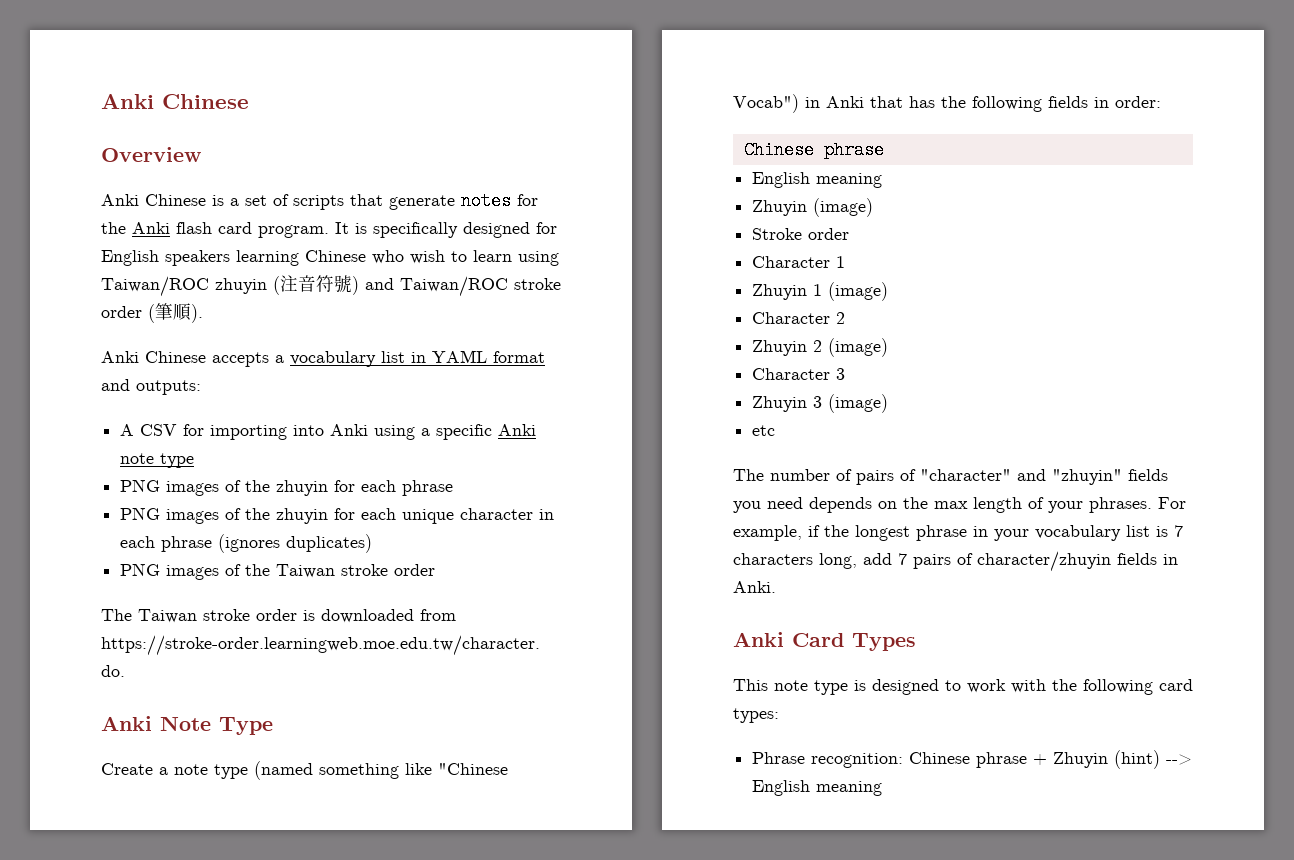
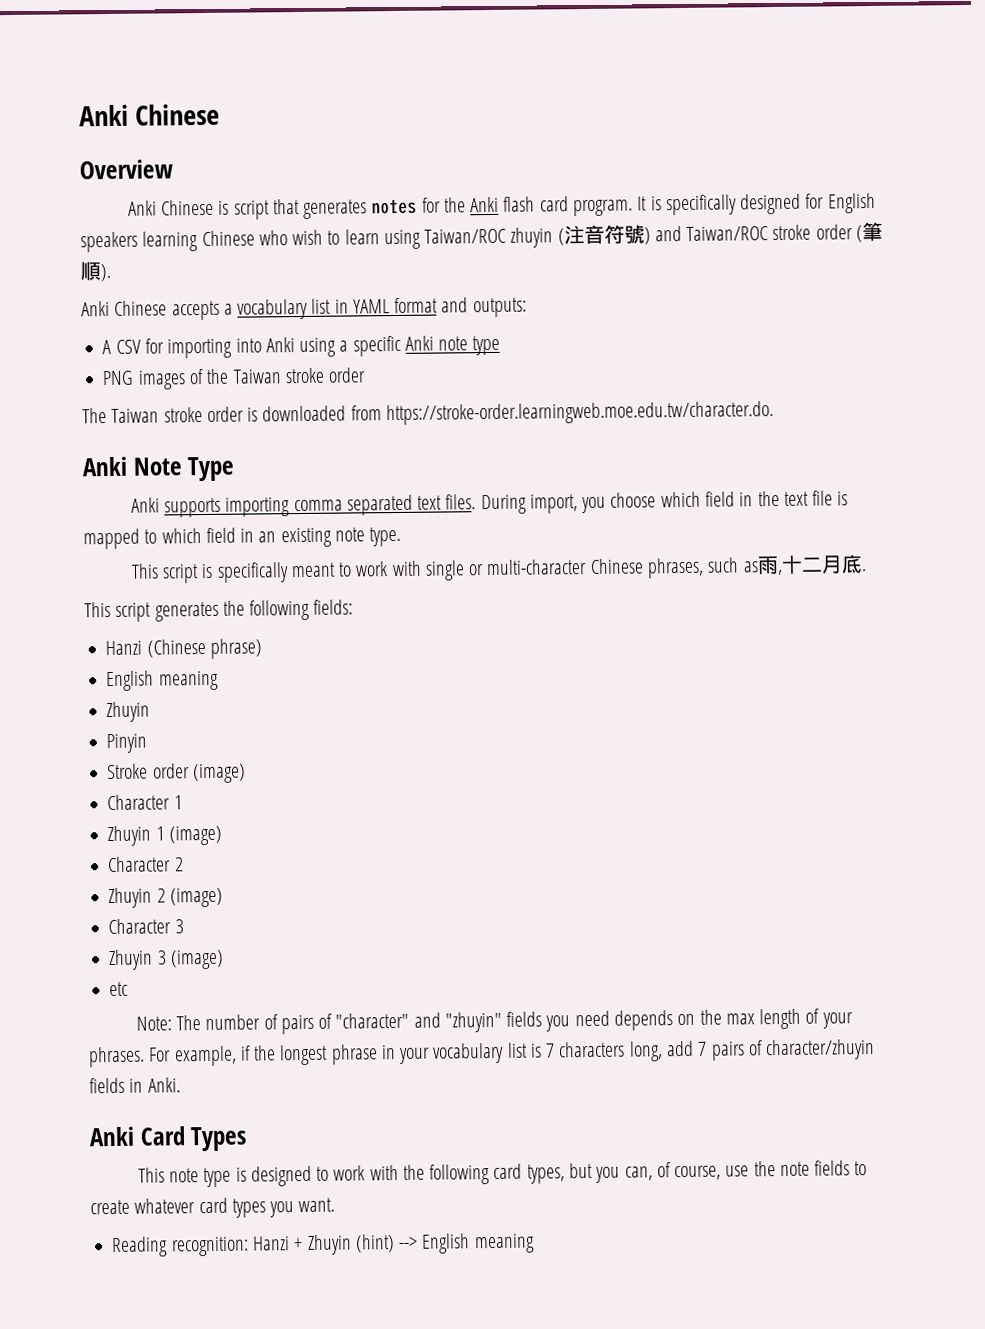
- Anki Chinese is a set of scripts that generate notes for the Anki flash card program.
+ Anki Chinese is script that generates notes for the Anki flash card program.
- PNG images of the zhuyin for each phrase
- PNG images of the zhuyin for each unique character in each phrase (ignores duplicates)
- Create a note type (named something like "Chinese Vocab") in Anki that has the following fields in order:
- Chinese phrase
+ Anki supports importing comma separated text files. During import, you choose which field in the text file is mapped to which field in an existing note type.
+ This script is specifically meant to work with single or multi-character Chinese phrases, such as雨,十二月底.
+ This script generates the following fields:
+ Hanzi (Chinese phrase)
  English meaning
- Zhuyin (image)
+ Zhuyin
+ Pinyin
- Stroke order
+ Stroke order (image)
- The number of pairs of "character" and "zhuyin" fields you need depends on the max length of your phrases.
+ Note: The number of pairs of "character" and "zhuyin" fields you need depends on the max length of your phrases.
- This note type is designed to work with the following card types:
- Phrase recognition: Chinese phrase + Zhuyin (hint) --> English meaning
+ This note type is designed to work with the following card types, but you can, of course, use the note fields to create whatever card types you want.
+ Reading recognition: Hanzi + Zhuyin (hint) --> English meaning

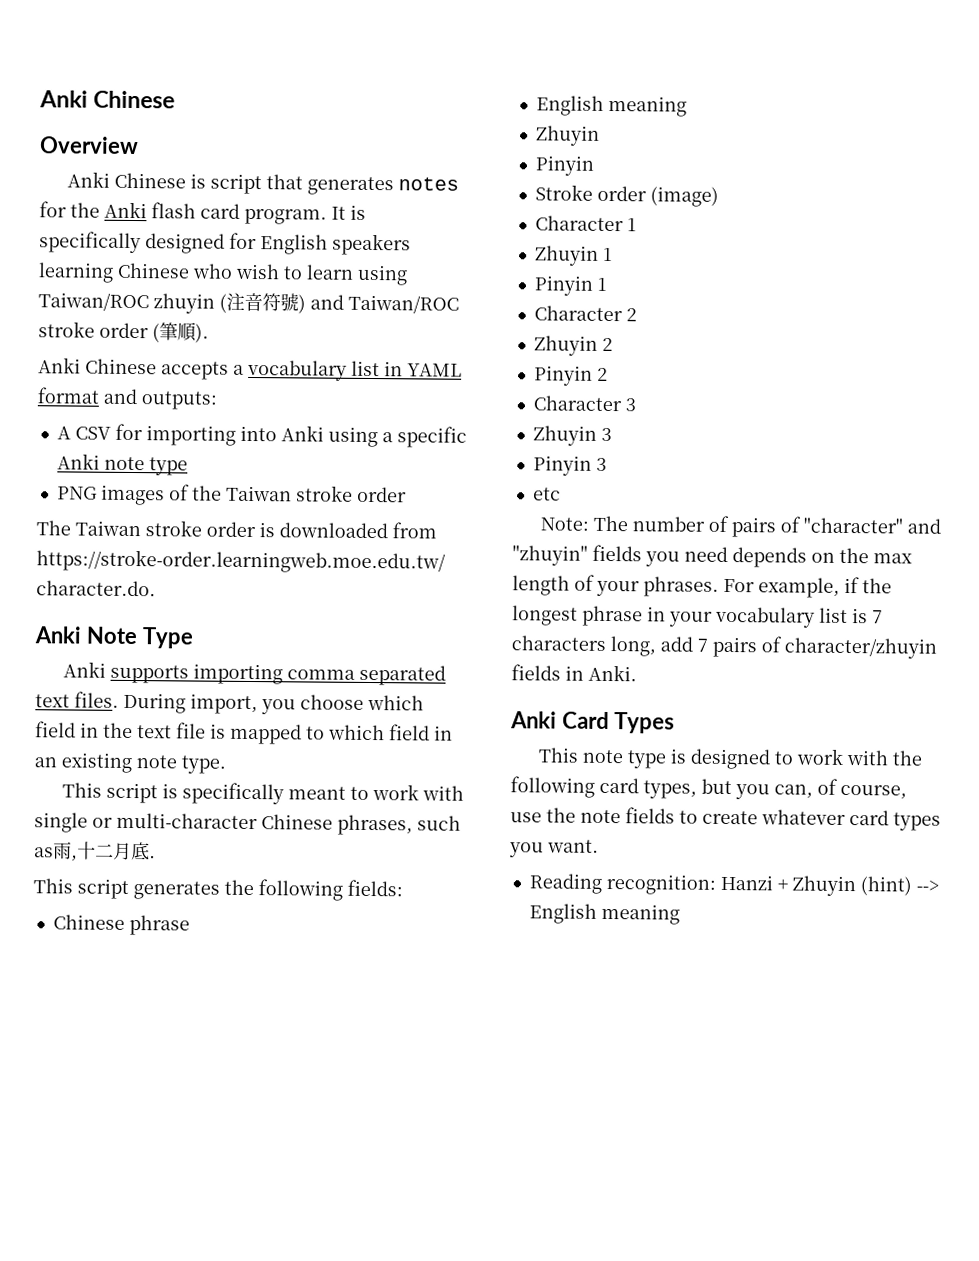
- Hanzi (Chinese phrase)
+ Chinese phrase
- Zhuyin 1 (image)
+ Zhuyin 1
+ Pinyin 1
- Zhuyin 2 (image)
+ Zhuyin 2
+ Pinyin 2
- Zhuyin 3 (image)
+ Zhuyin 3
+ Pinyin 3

[BRIEF]: Since the copy must contain no pictures, return only the text of the records, exactly as it stands.

[ANSWER BELOW]:
- Anki Chinese is a set of scripts that generate notes for the Anki flash card program.
+ Anki Chinese is script that generates notes for the Anki flash card program.
- PNG images of the zhuyin for each phrase
- PNG images of the zhuyin for each unique character in each phrase (ignores duplicates)
- Create a note type (named something like "Chinese Vocab") in Anki that has the following fields in order:
- Chinese phrase
+ Anki supports importing comma separated text files. During import, you choose which field in the text file is mapped to which field in an existing note type.
+ This script is specifically meant to work with single or multi-character Chinese phrases, such as雨,十二月底.
+ This script generates the following fields:
+ Hanzi (Chinese phrase)
  English meaning
- Zhuyin (image)
+ Zhuyin
+ Pinyin
- Stroke order
+ Stroke order (image)
- The number of pairs of "character" and "zhuyin" fields you need depends on the max length of your phrases.
+ Note: The number of pairs of "character" and "zhuyin" fields you need depends on the max length of your phrases.
- This note type is designed to work with the following card types:
- Phrase recognition: Chinese phrase + Zhuyin (hint) --> English meaning
+ This note type is designed to work with the following card types, but you can, of course, use the note fields to create whatever card types you want.
+ Reading recognition: Hanzi + Zhuyin (hint) --> English meaning

- Hanzi (Chinese phrase)
+ Chinese phrase
- Zhuyin 1 (image)
+ Zhuyin 1
+ Pinyin 1
- Zhuyin 2 (image)
+ Zhuyin 2
+ Pinyin 2
- Zhuyin 3 (image)
+ Zhuyin 3
+ Pinyin 3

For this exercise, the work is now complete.